The result of this algorithm is a 3d array in the shape [steps][width][2] where the final index is the size of the casual region in the left and right directions on the array respectively. To be able to plot this means flattening using some function that helps represent the underlying dynamics (this was also a similar issue in the probabilistic cellular automata project). I attempted to try and capture both the magnitude of the causal region and the imbalance between left and right causality and so settled on

\[\frac{\vert r_{i}^{t}\vert-\vert l_{i}^{t}\vert}{\vert r_{i}^{t}\vert+\vert l_{i}^{t}\vert}\]

where $l_{i}^{t}$ and $r_{i}^{t}$ are the left and right dependencies respectively.

Results

I’ve chery-picked some of the interesting examples here, in most cases where the rule has very simple behaviour (i.e. where the rule evolves to a fixed or oscillating pattern) the causal region plot doesn’t reveal much over the phase space-diagram. The most interesting cases seem to be where the rule generates propagating structures over complex/random regions, in these cases the causal regions seem to nicely pick out these structures from the background noise:

Time evolution of Rule 18 from a random initial state 
along with the corresponding causal region evolution.
Time evolution of Rule 18 from a random initial state along with the corresponding causal region evolution.
Time evolution of Rule 62 from a random initial state 
along with the corresponding causal region evolution.
Time evolution of Rule 62 from a random initial state along with the corresponding causal region evolution.
Time evolution of Rule 122 from a random initial state 
along with the corresponding causal region evolution.
Time evolution of Rule 122 from a random initial state along with the corresponding causal region evolution.
Time evolution of Rule 126 from a random initial state 
along with the corresponding causal region evolution.
Time evolution of Rule 126 from a random initial state along with the corresponding causal region evolution.

In the case of rules that produce totally chaotic behaviour, the causal region plot itself seems to contain the same amount of noise.

Time evolution of Rule 30 from a random initial state 
along with the corresponding causal region evolution.
Time evolution of Rule 30 from a random initial state along with the corresponding causal region evolution.

Conclusion

Like the probabilistic cellular automata project I feel the algorithm and implementation turned out really nicely but there was not a strong conclusion to be drawn from the results.

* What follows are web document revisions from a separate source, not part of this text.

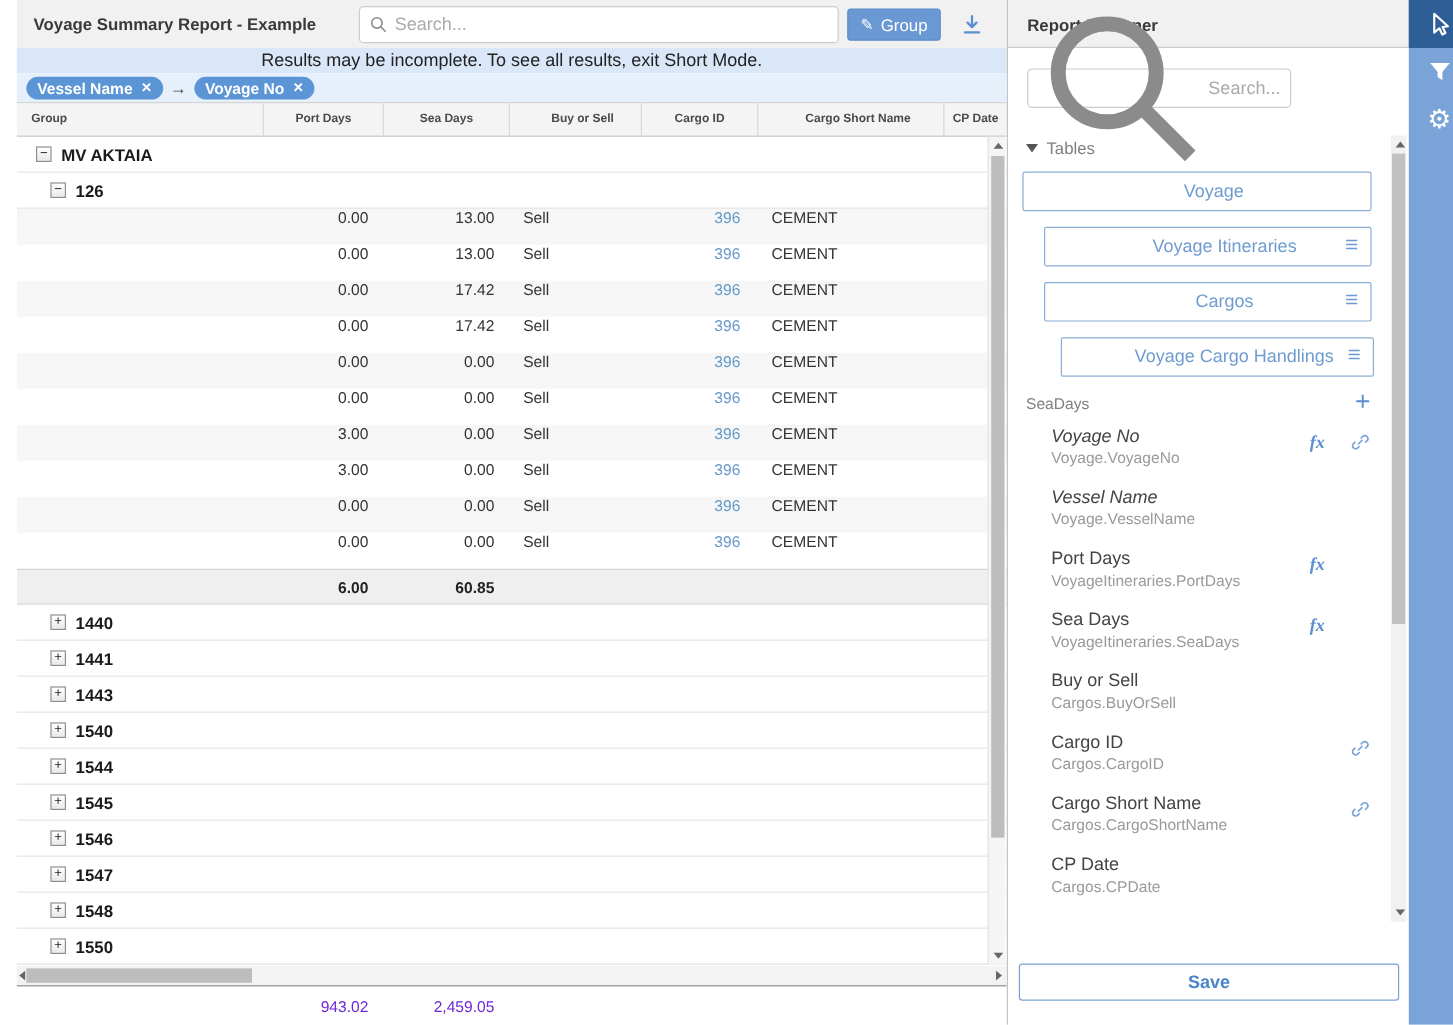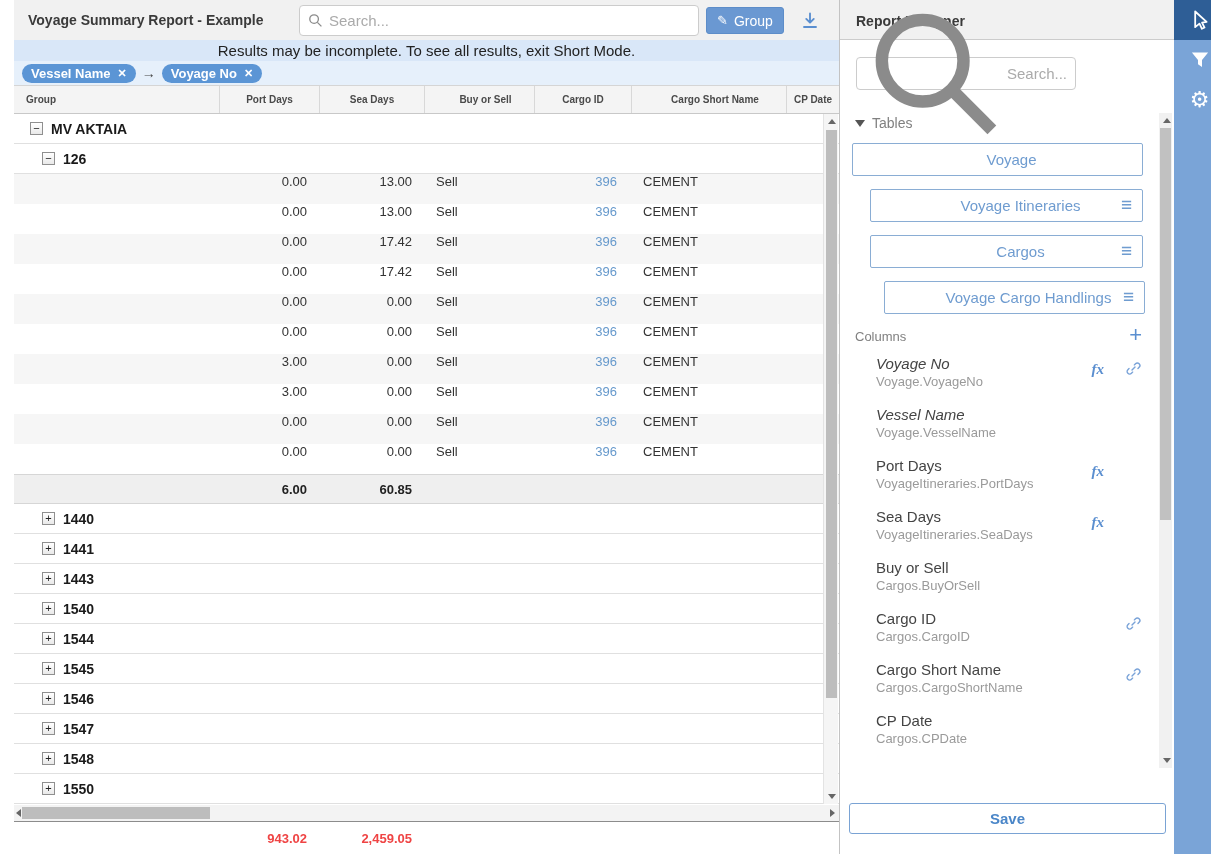--- a/index.html
+++ b/index.html
@@ -372,7 +372,7 @@
         </div>
       </div>
 
-    <div class="columns-header">Columns</div>
+    <div class="columns-header">SeaDays</div>
     <div class="plus">+</div>
 
     <div class="columns-list">

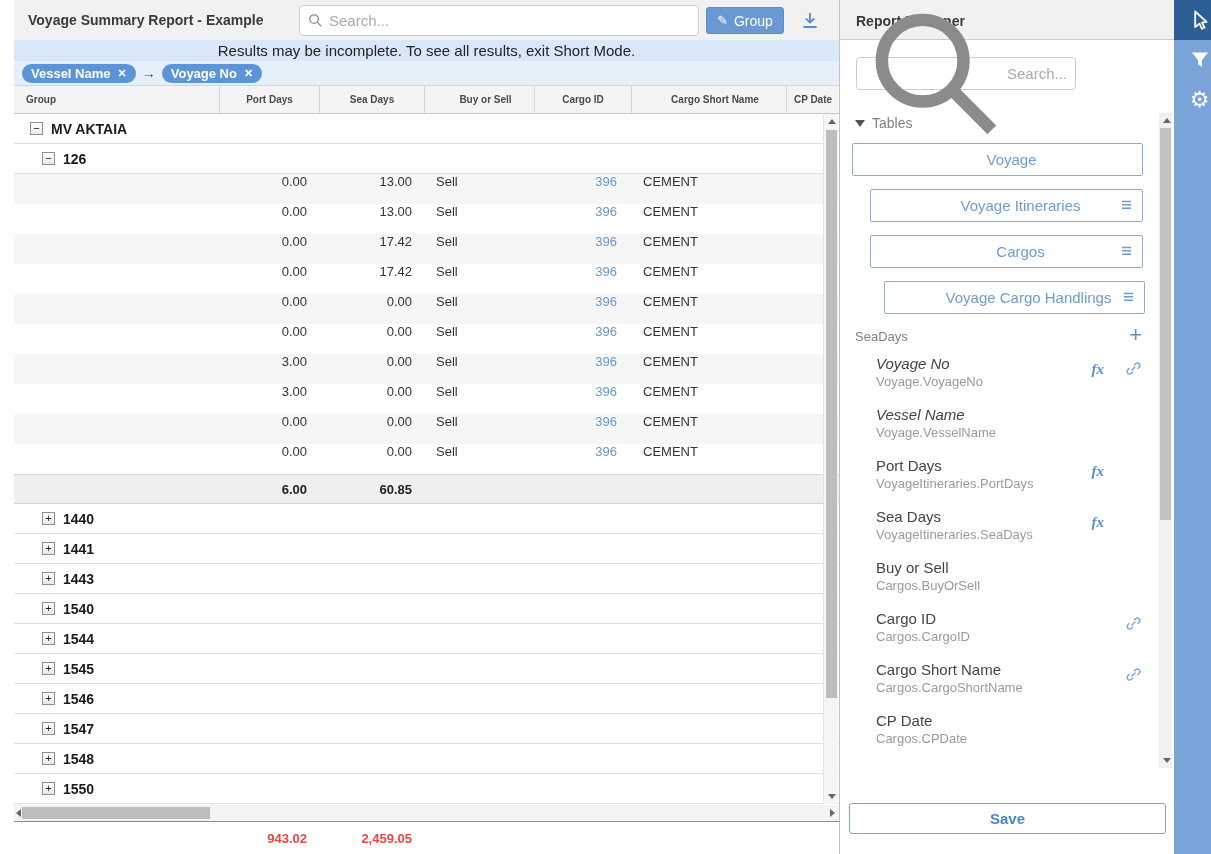--- a/index.html
+++ b/index.html
@@ -68,7 +68,7 @@
 
   .totals-row { position:absolute; left:0; bottom:0; width:825px; height:33px; background:#fff;
     border-top:1px solid #8c8c8c; display:flex; align-items:center; }
-  .totals-row .cell { font-weight:bold; color:#ef4444; }
+  .totals-row .cell { font-weight:normal; color:#6d28d9; }
 
   .vscroll { position:absolute; right:1px; top:114px; width:15px; height:690px; background:#f5f5f5; border-left:1px solid #e3e3e3; }
   .vthumb { position:absolute; left:2px; top:16px; width:11px; height:568px; background:#bdbdbd; }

As noted above in a few cases it seems to nicely pick out patterns from the background noise, but this is not general across the board.

I think part of this might be down to choice of function to flatten the causal information, this is one place where a better choice (or choice of plotting method might reveal more information) though it still seems like it would need to contain information on both the size of the preceding causal region and the dependence on direction.

As usual the code to produce these plots is available here with examples.